8. Pre-existing clinically significant ocular disorders including, but not limited to: active or chronic corneal disorders, history of corneal transplantation, or active ocular conditions requiring ongoing treatment/monitoring such as uncontrolled glaucoma, wet age-related macular degeneration requiring intravitreal injections, active diabetic retinopathy with macular edema, macular degeneration, presence of papilledema, and /or monocular vision, keratitis, cataracts with significant visual impairment, uveitis, and Sjogren syndrome.

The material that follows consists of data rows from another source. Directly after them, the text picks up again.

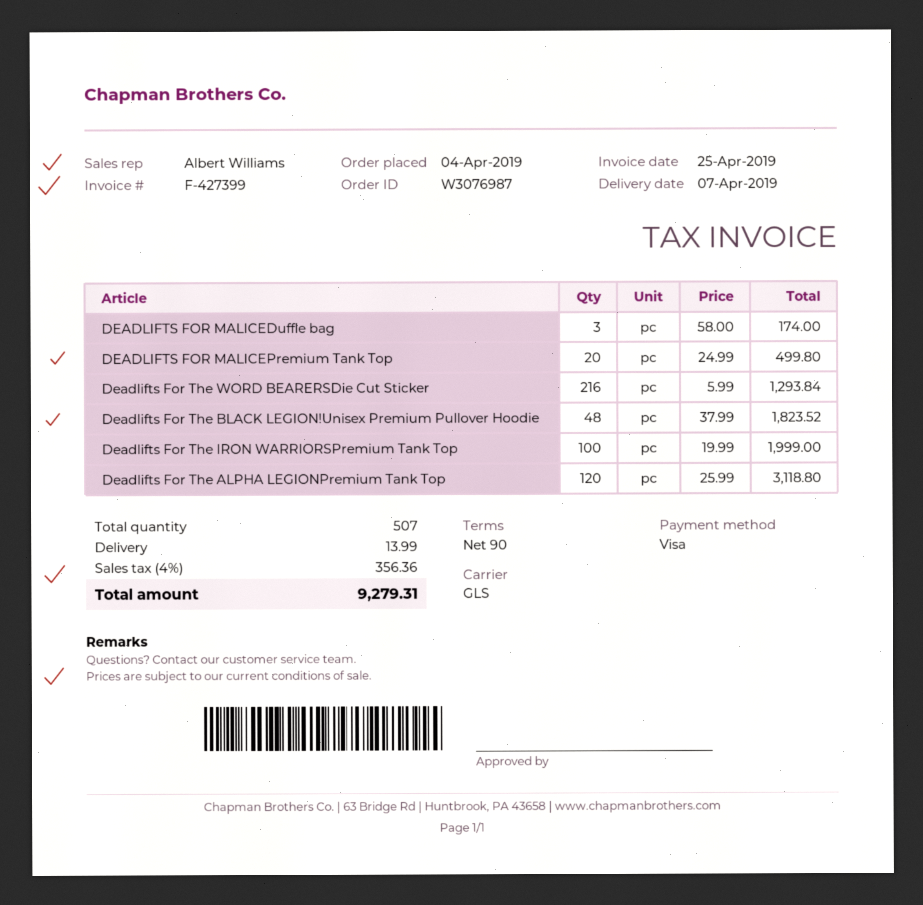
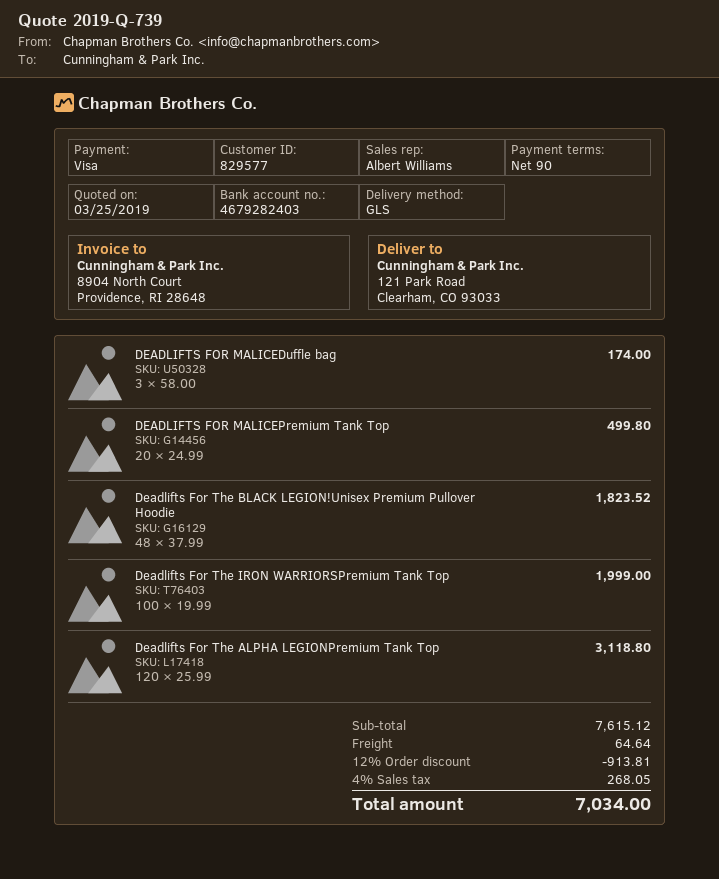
Deadlifts For The WORD BEARERSDie Cut Sticker: 216 x 5.99 = 1293.84 -> none
discount: none -> 12% = 913.81
shipping: 13.99 -> 64.64
tax: 4% = 356.36 -> 4% = 268.05
total: 9279.31 -> 7034.00

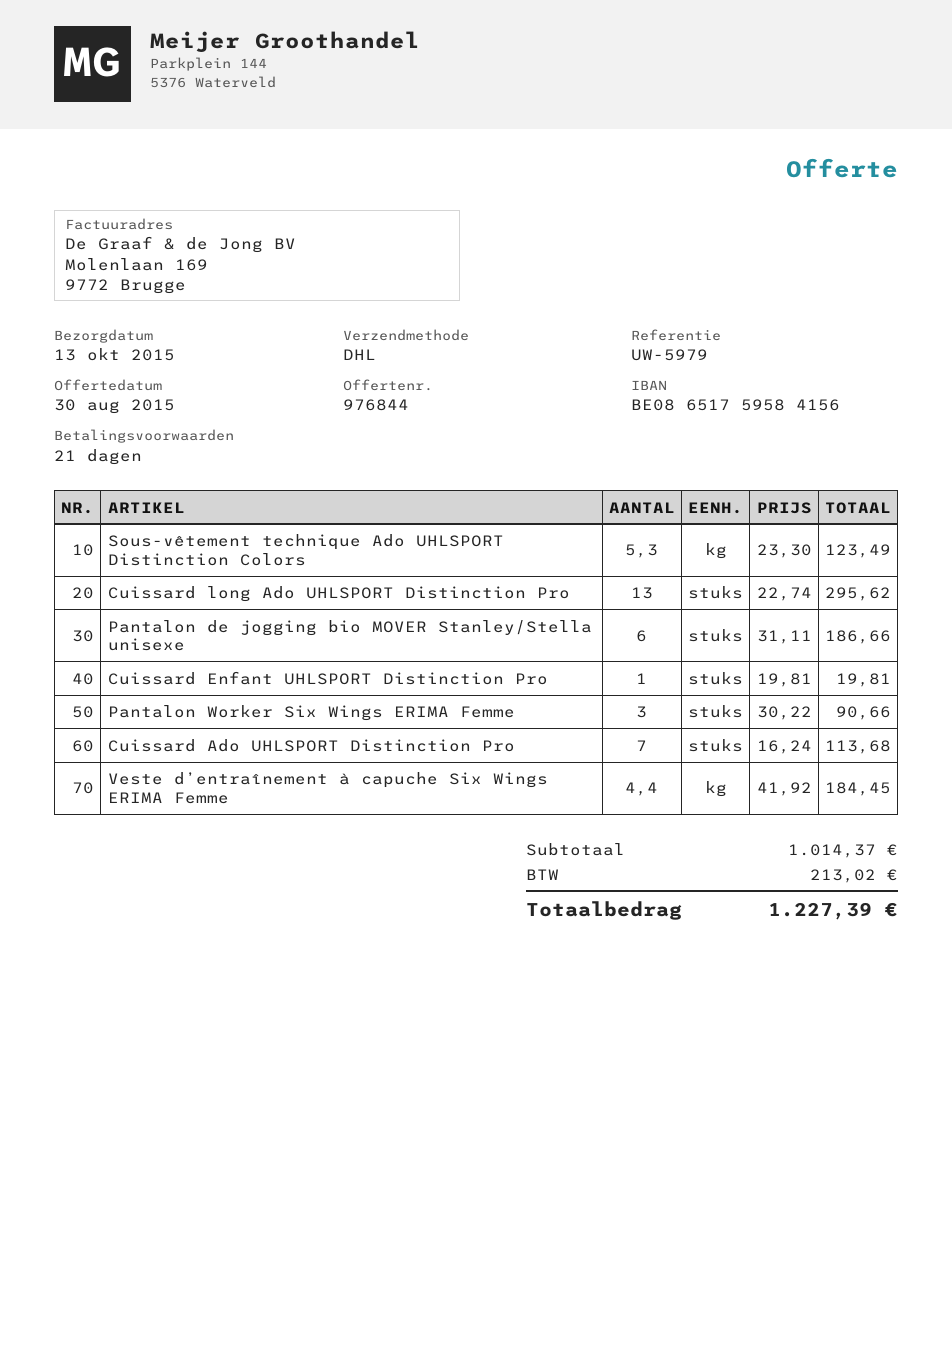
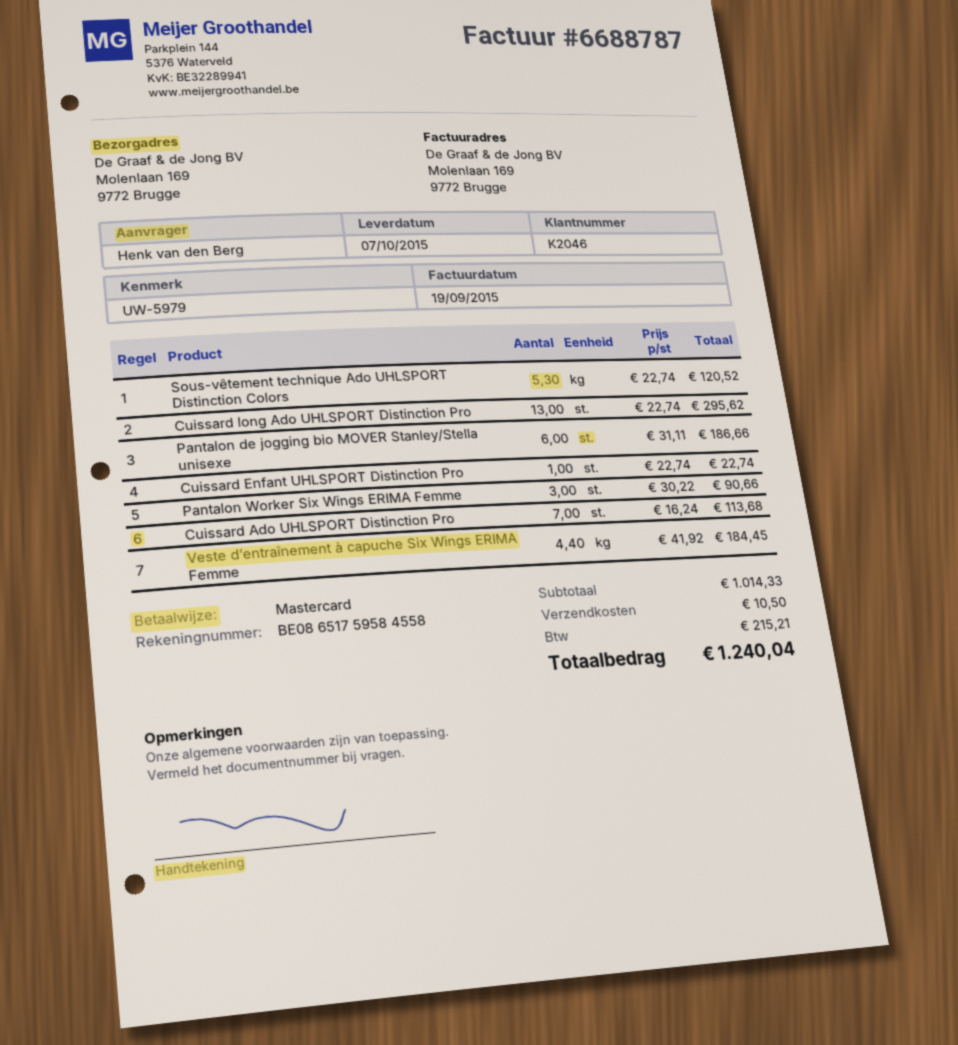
delivery date: 2015-10-13 -> 2015-10-07
bank account: BE08651759584156 -> BE08651759584558
Sous-vêtement technique Ado UHLSPORT Distinction Colors: 5.3 x 23.30 = 123.49 -> 5.3 x 22.74 = 120.52
Cuissard Enfant UHLSPORT Distinction Pro: 1 x 19.81 = 19.81 -> 1 x 22.74 = 22.74
subtotal: 1014.37 -> 1014.33
shipping: none -> 10.50
tax: 213.02 -> 215.21
total: 1227.39 -> 1240.04

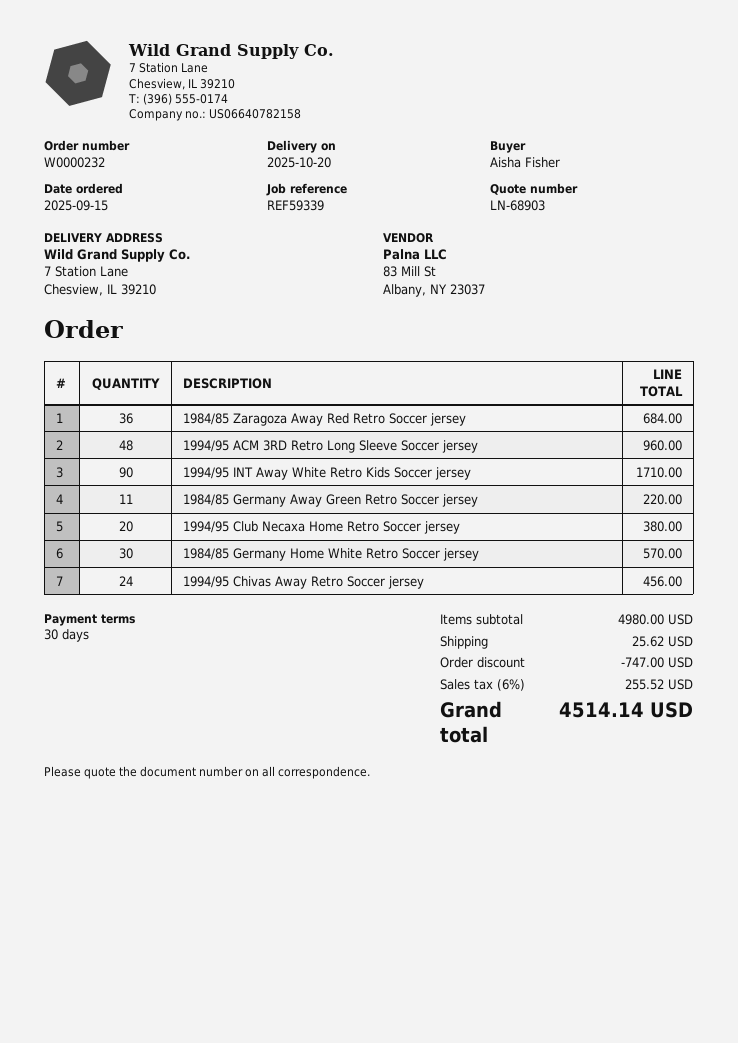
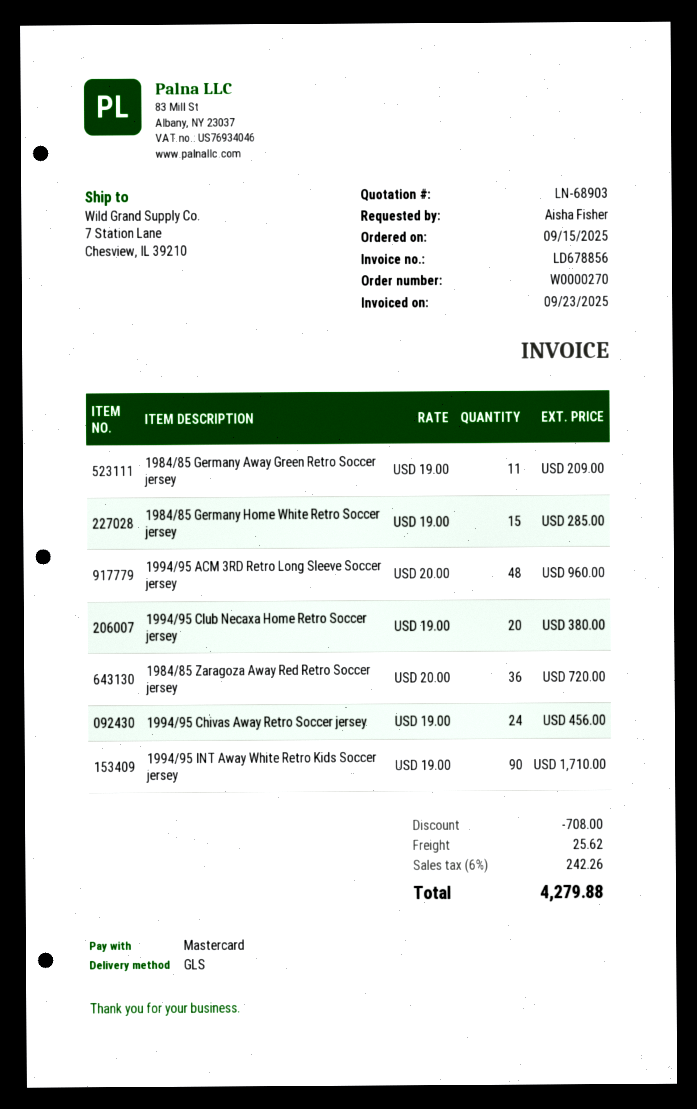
order number: W0000232 -> W0000270
1984/85 Zaragoza Away Red Retro Soccer jersey: 36 for 684.00 -> 36 for 720.00
1984/85 Germany Away Green Retro Soccer jersey: 11 for 220.00 -> 11 for 209.00
1984/85 Germany Home White Retro Soccer jersey: 30 for 570.00 -> 15 for 285.00
discount: 747.00 -> 708.00
tax: 6% = 255.52 -> 6% = 242.26
total: 4514.14 -> 4279.88

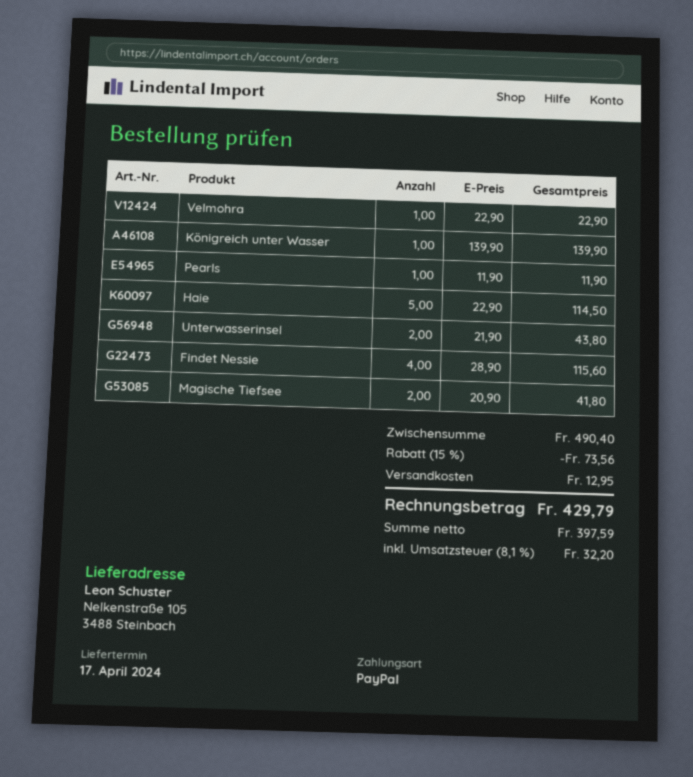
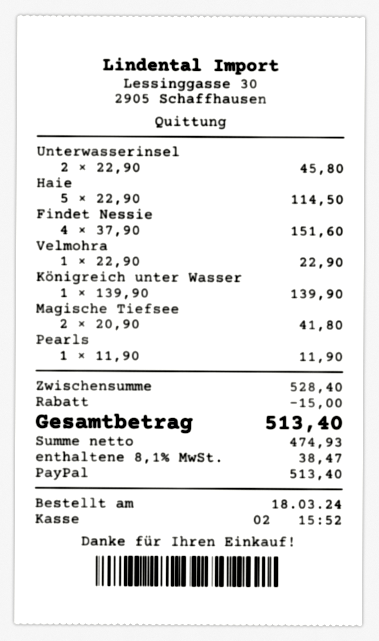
Unterwasserinsel: 2 x 21.90 = 43.80 -> 2 x 22.90 = 45.80
Findet Nessie: 4 x 28.90 = 115.60 -> 4 x 37.90 = 151.60
subtotal: 490.40 -> 528.40
discount: 73.56 -> 15.00
shipping: 12.95 -> none
net: 397.59 -> 474.93
tax: 8.1% = 32.20 -> 8.1% = 38.47
total: 429.79 -> 513.40

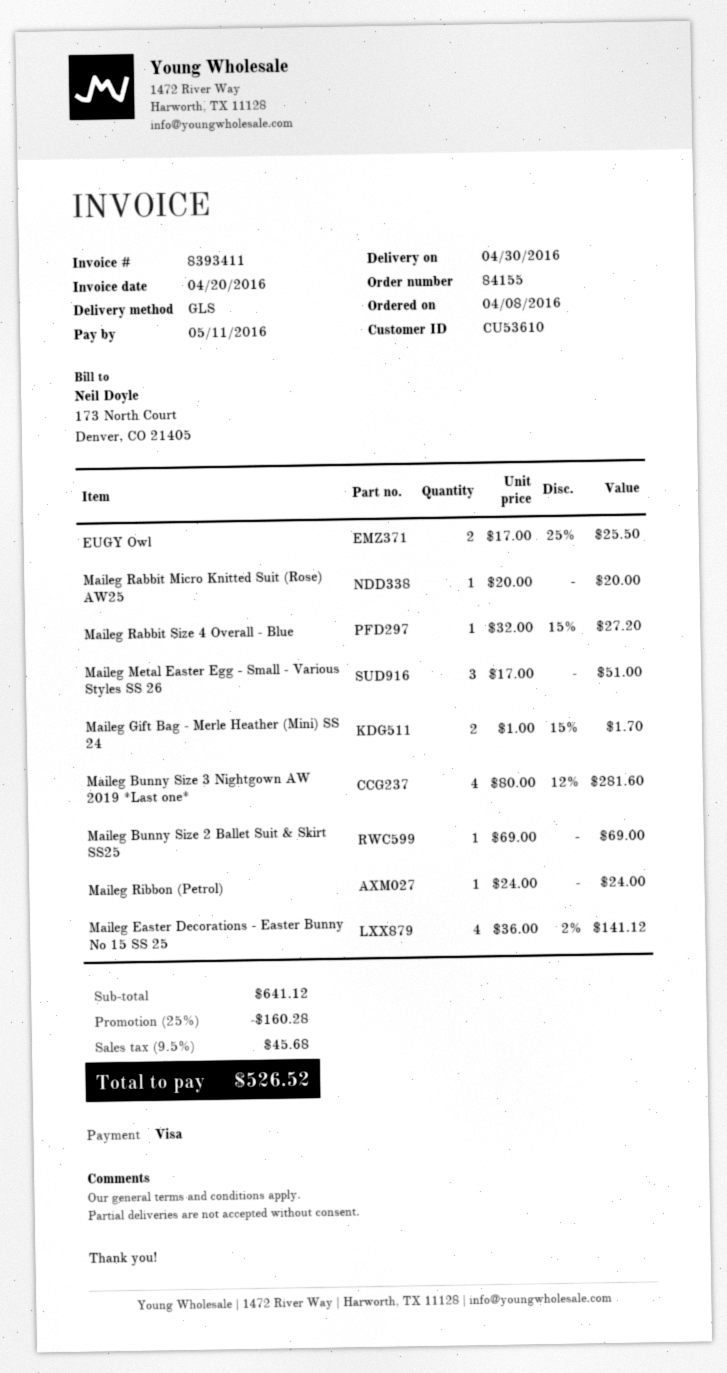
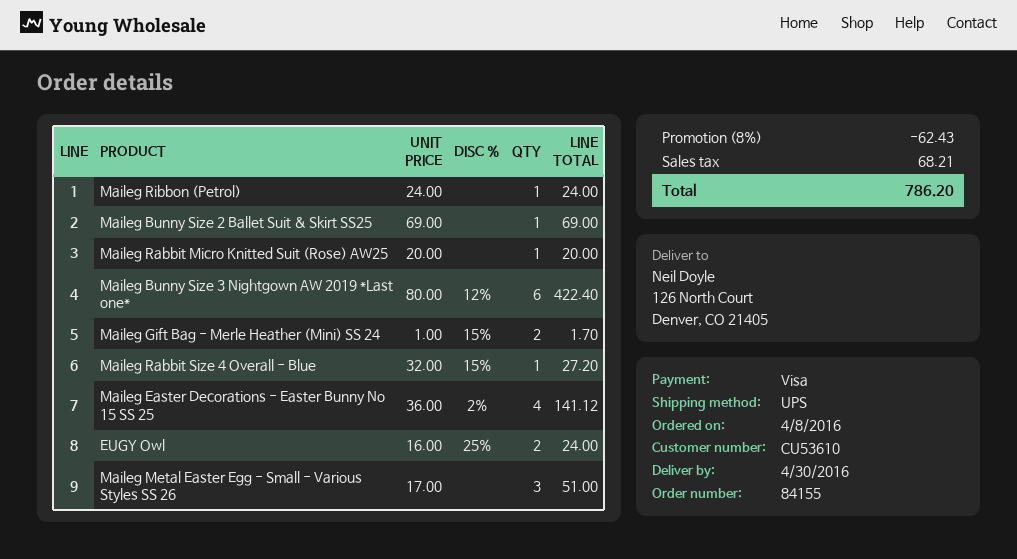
shipping method: GLS -> UPS
EUGY Owl: 2 x 17.00 - 25% = 25.50 -> 2 x 16.00 - 25% = 24.00
Maileg Bunny Size 3 Nightgown AW 2019 *Last one*: 4 x 80.00 - 12% = 281.60 -> 6 x 80.00 - 12% = 422.40
discount: 25% = 160.28 -> 8% = 62.43
tax: 45.68 -> 68.21
total: 526.52 -> 786.20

9. Previous solid organ transplantation

10. Sensory or motor neuropathy grade >1

11. Potentially fatal concurrent or recent malignancy. Subjects with past or current malignancy need to be discussed with the sponsor to determine eligibility. Examples of non-exclusionary malignancies include: cervical carcinoma Stage 1B or less; noninvasive basal cell and squamous cell skin carcinoma; localized malignant melanoma with a complete response of a duration of >10 years; low risk in situ breast cancer treated with curative intent; superficial noninvasive bladder cancer treated with curative intent.

12. Chronic or ongoing active infectious disease requiring systemic treatment such as, but not limited to, chronic renal infection, chronic chest infection with bronchiectasis, tuberculosis and active hepatitis B or C

13. Ongoing immunosuppressive therapy, including systemic corticosteroids. Note: Physiologic replacement and use of topical or inhaled corticosteroids are allowed. Dexamethasone may be used to treat chemotherapy induced nausea per institutional guidelines.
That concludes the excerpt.